OLIVIER ZAHM — How do you feel, Lee?

OLIVIER ZAHM — You have a lot of work?
ALEXANDER MCQUEEN — For the moment we’re working on the pre-collection for the women’s and men’s shows. It’s a hard season because everyone wants to finish for Christmas. We put more work into the pre-collection than the show because it makes up for 70% of the sales. And usually, the best ideas come from the pre. You don’t see it on the runway for the show. The more innovative cutting is in the pre-collection, because I do most of it myself.

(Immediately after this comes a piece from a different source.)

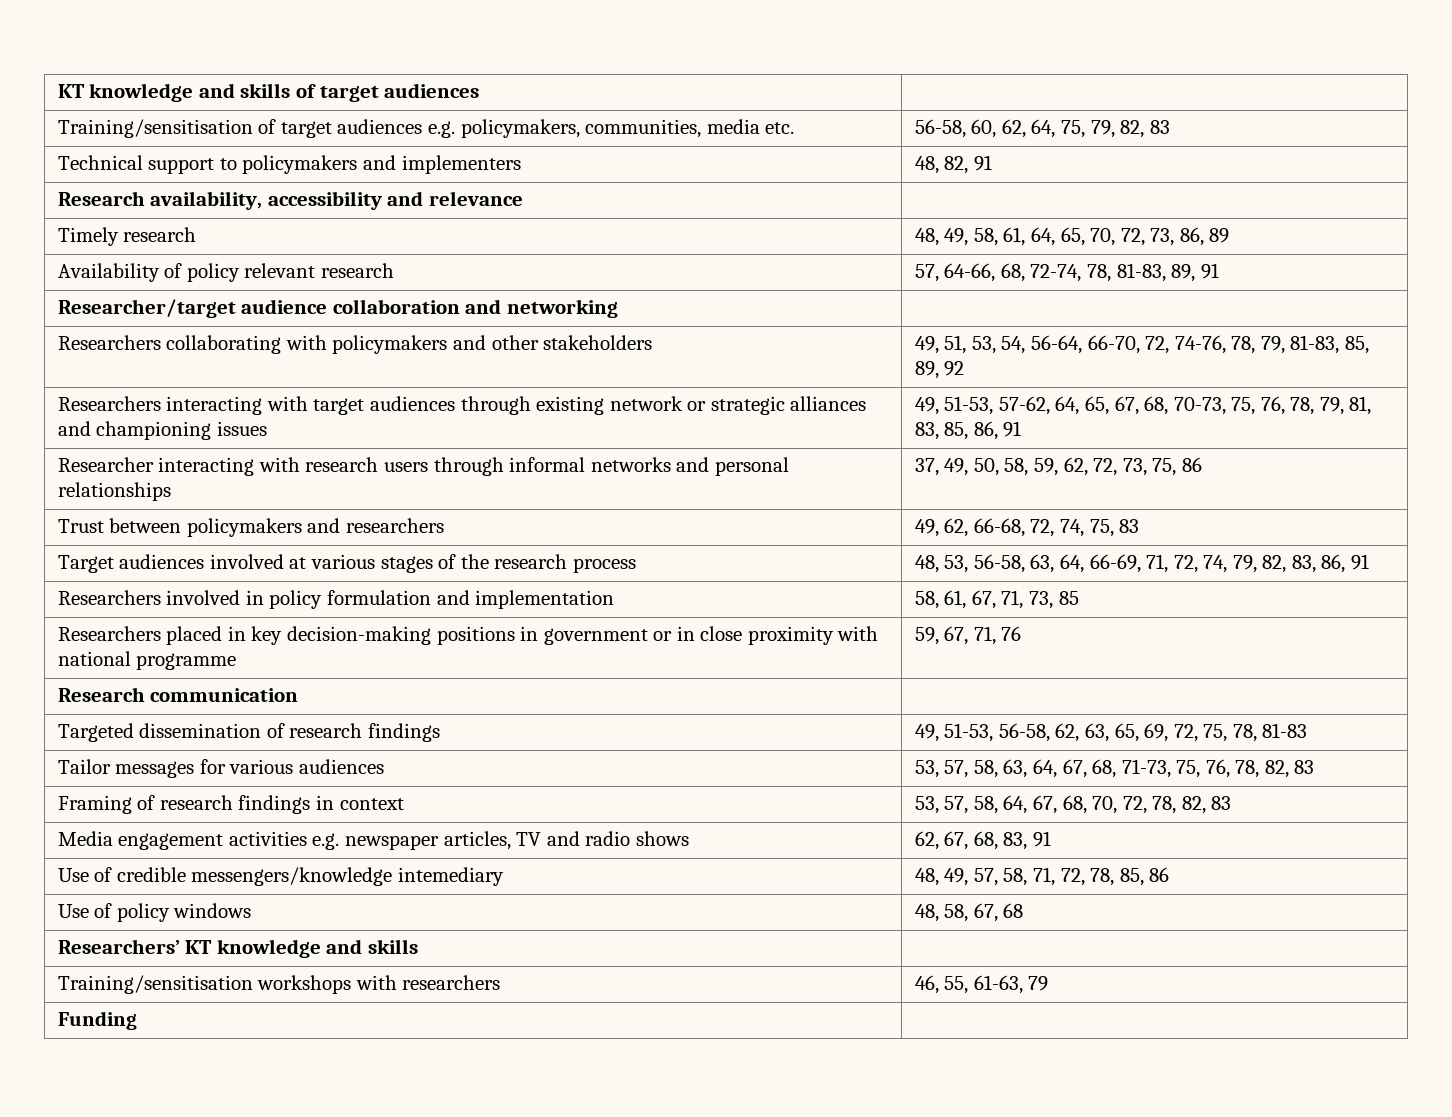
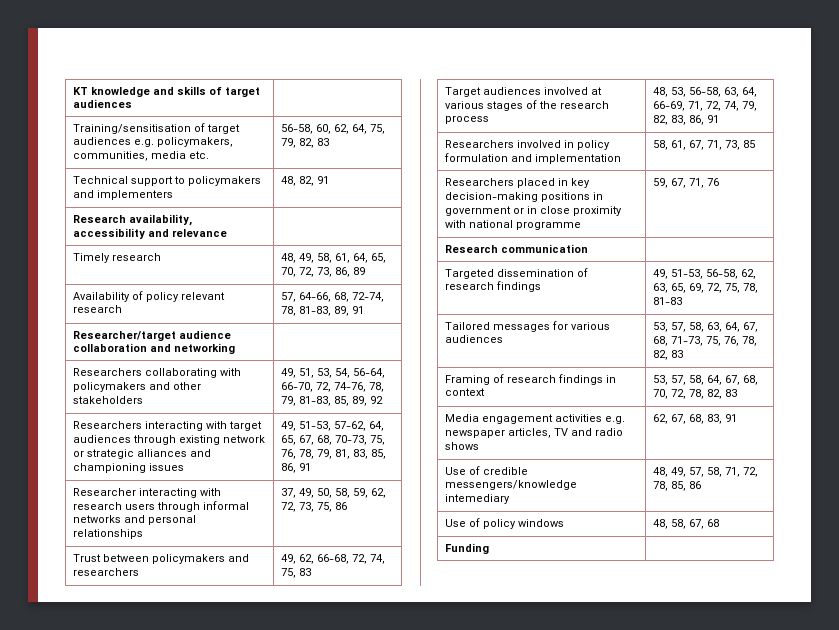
- Tailor messages for various audiences | 53, 57, 58, 63, 64, 67, 68, 71-73, 75, 76, 78, 82, 83
+ Tailored messages for various audiences | 53, 57, 58, 63, 64, 67, 68, 71-73, 75, 76, 78, 82, 83
- Researchers’ KT knowledge and skills |
- Training/sensitisation workshops with researchers | 46, 55, 61-63, 79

OLIVIER ZAHM — Do you have more work now that you have your own company? Or, has the fashion business become more complex and time consuming?
ALEXANDER MCQUEEN — I’m working more. I do more cutting and experimentation now than I ever used to do. Even though my company has gotten bigger, my workload has increased. But I feel like I’m getting my second wind in fashion. After Givenchy, I was kind of dead. Fashion was very… I was not really inspired by anything. I was really fucking bored. Now I think things are changing in fashion, in a good way. There are a lot of new aspects, new shapes. Maybe now we can move to a new silhouette.

OLIVIER ZAHM — When did you start to have this new feeling?
ALEXANDER MCQUEEN — The last two collections. Not so much in references to history. It’s more like an underlying feeling. The mood is much more fashion orientated. When I was with a big company like Givenchy, it was more about numbers and sales. I’m not thinking about that so much...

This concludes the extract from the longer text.